The Italian city that suffered the brunt of Covid-19’s first deadly wave is dedicating a vivid memorial to the pandemic dead.
The memorial in Bergamo is a grove of trees, creating oxygen in a park opposite the hospital where so many died, unable to breathe.
The city in northern Italy is among the many communities around the globe dedicating memorials to commemorate lives lost in a pandemic that is nearing the terrible threshold of five million confirmed dead.
Some have been drawn from artists’ ideas or civic group proposals, but others are spontaneous displays of grief and frustration. Everywhere, the task of creating collective memorials is fraught, with the pandemic far from vanquished and new dead still being mourned.
Memorial flags, hearts, ribbons: These simple objects have stood in for virus victims, representing lost lives in eye-catching memorials from London to Washington DC, and Brazil to South Africa.
The collective impact of white flags covering 20 acres on the National Mall in the US capital is breathtaking, representing the more than 740,000 Americans killed by Covid-19, the highest official national death toll in the world.
One honours 80-year-old Carey Alexander Washington, of South Carolina, who was vaccinated and contracted the virus while still working as a clinical psychologist in March.
His six-year-old granddaughter Izzy collapsed in grief when she found her “papa’s” flag – a moment captured by a photographer and shared on Twitter.
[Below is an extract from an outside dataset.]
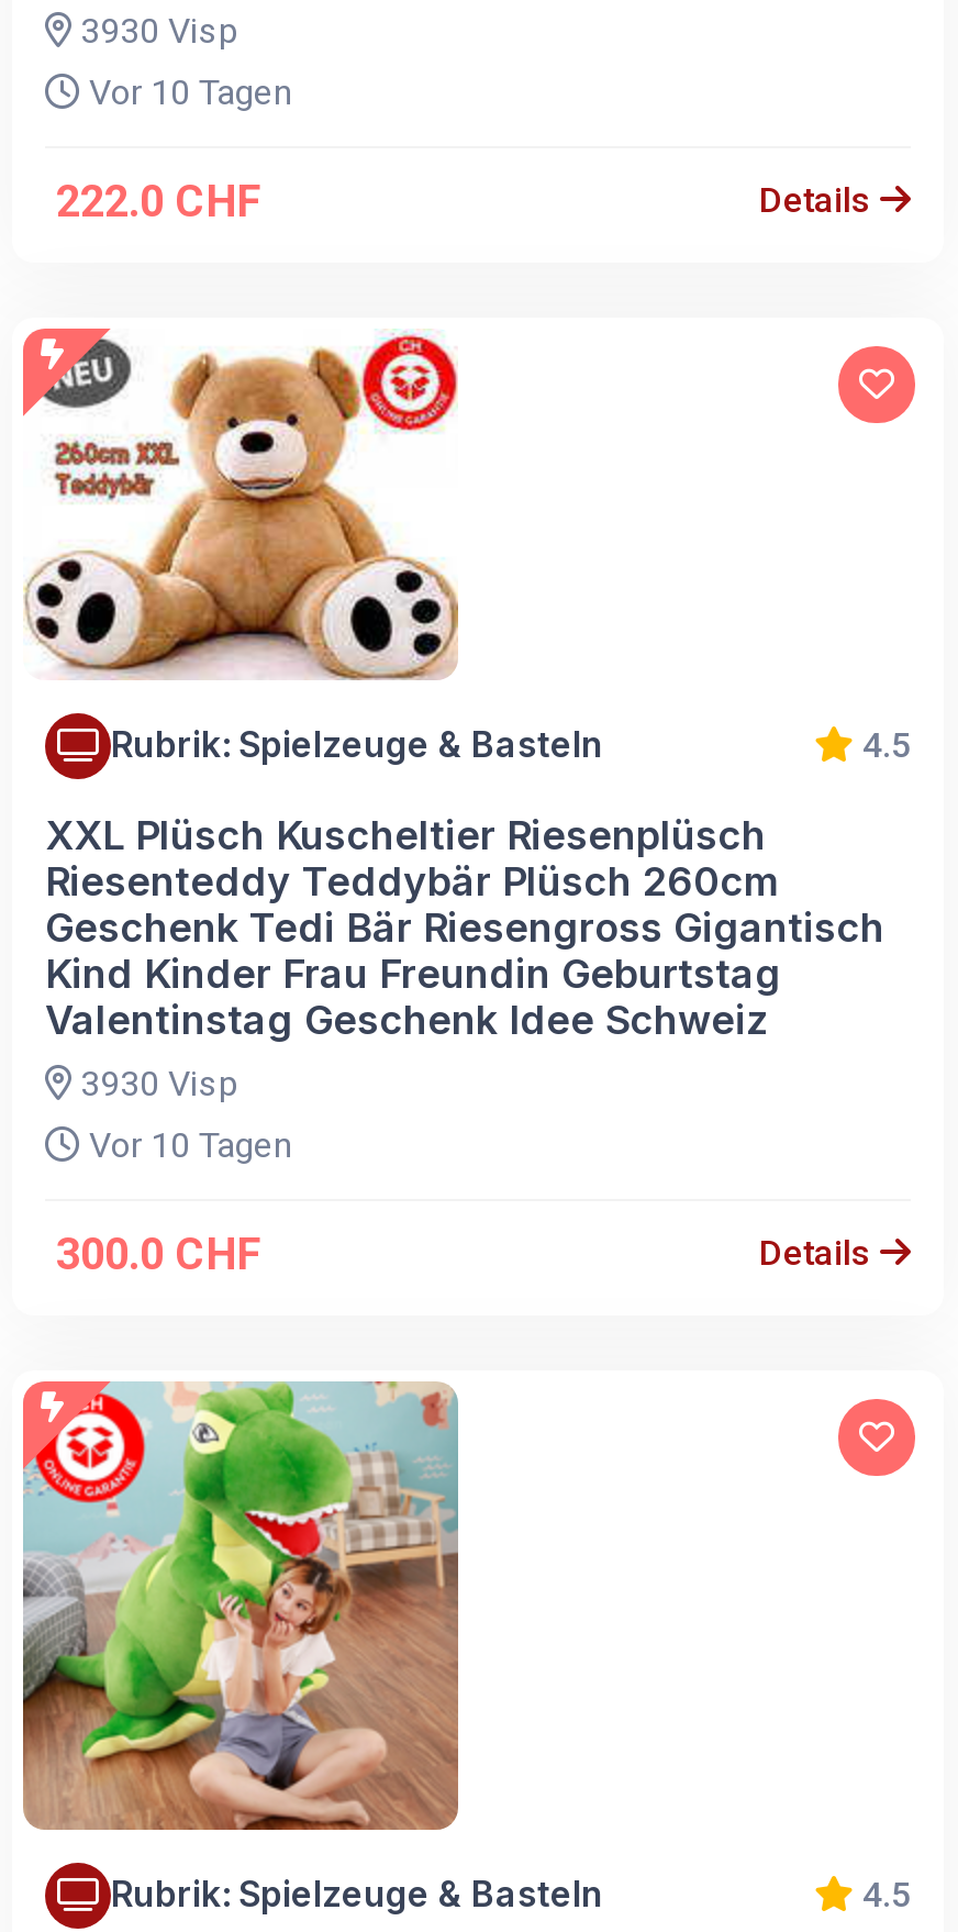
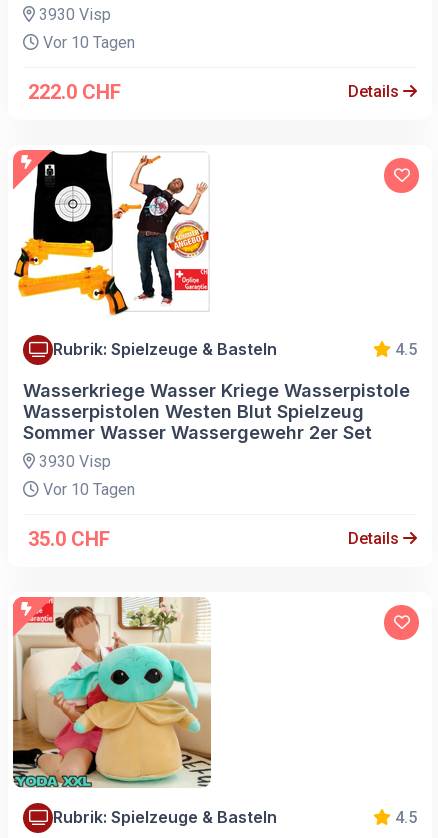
[23,329,460,680] [image] -> [14,149,210,315] [image]
[45,812,884,1042] XXL Plüsch Kuscheltier Riesenplüsch | Riesenteddy Teddybär Plüsch 260cm | Geschenk Tedi Bär Riesengross Gigantisch | Kind Kinder Frau Freundin Geburtstag | Valentinstag Geschenk Idee Schweiz -> [23,380,410,443] Wasserkriege Wasser Kriege Wasserpistole | Wasserpistolen Westen Blut Spielzeug | Sommer Wasser Wassergewehr 2er Set
[56,1227,260,1280] 300.0 CHF -> [28,527,110,551] 35.0 CHF
[21,1381,460,1832] [image] -> [12,596,211,788] [image]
“Families like mine, we’re still grieving,” said Mr Washington’s daughter, Tanya, who travelled from Atlanta to see the memorial. “It was important to witness that honour that was being given to them. It gave a voice to all our loved ones that have been lost.”
A memorial wall in London similarly conveys the scale of loss, with pink and red hearts painted by bereaved loved ones on a wall along the River Thames.
Walking the memorial’s length without pausing to read names and inscriptions takes a full nine minutes. The hearts represent the more than 140,000 coronavirus deaths in Britain, Europe’s second highest toll after Russia.
“It shocks people,” said Fran Hall, a spokeswoman for the Covid-19 Bereaved Families for Justice.
She lost her husband, Steve Mead, in September 2020, the day before his 66th birthday.
“Every time we are here, people stop and talk to us, and quite often they are moved to tears as they are walking by, and thank us,” she said.
In Brazil’s capital, relatives of Covid-19 victims planted thousands of white flags in front of Brazil’s Congress in a one-day, emotion-laden action meant to raise awareness of the country’s toll of more than 600,000, the second highest in the world.
And in South Africa, blue and white ribbons are tied to a fence at the St James Presbyterian Church in Bedford Gardens, east of Johannesburg, to remember the country’s 89,000 dead: each blue ribbon counting for 10 lives, white for one.
In India, one of the world’s most affected countries, an online memorial was launched in February, inviting submissions verified with death certificates. So far, it has only 250 tributes, a tiny fraction of the more than 457,000 confirmed dead.
In Russia’s second largest city, St Petersburg, a bronze statue called Sad Angel was placed in March outside a medical school to honour the dozens of doctors and medical workers who died of Covid-19.
The sculpture of an angel with his shoulders slumped and head hanging disconsolately is especially poignant because its creator, Roman Shustrov, himself died of the virus in May 2020.
Italy has not dedicated a national monument to its around 132,000 confirmed dead, but it has designated a coronavirus remembrance day.
Premier Mario Draghi stood among the first newly planted trees in Bergamo’s Trucca Park on March 18, the first anniversary of the indelible image of army trucks bringing dead to other cities for cremation after the city’s morgue was overwhelmed.
Bergamo’s mayor said the city considered proposals for statues or plaques bearing the names of the dead. One was too monumental; the other ignored that so many dead were not officially counted due to a lack of testing.
“The Woods of Memory is a living monument, and it immediately seemed to us to be the most convincing, the most emotive and the one that was closest to our sentiments,” said Bergamo mayor Giorgio Gori.
Only 100 trees have been planted so far of the 700 that are planned. The rest should be planted by next year’s March 18 remembrance day.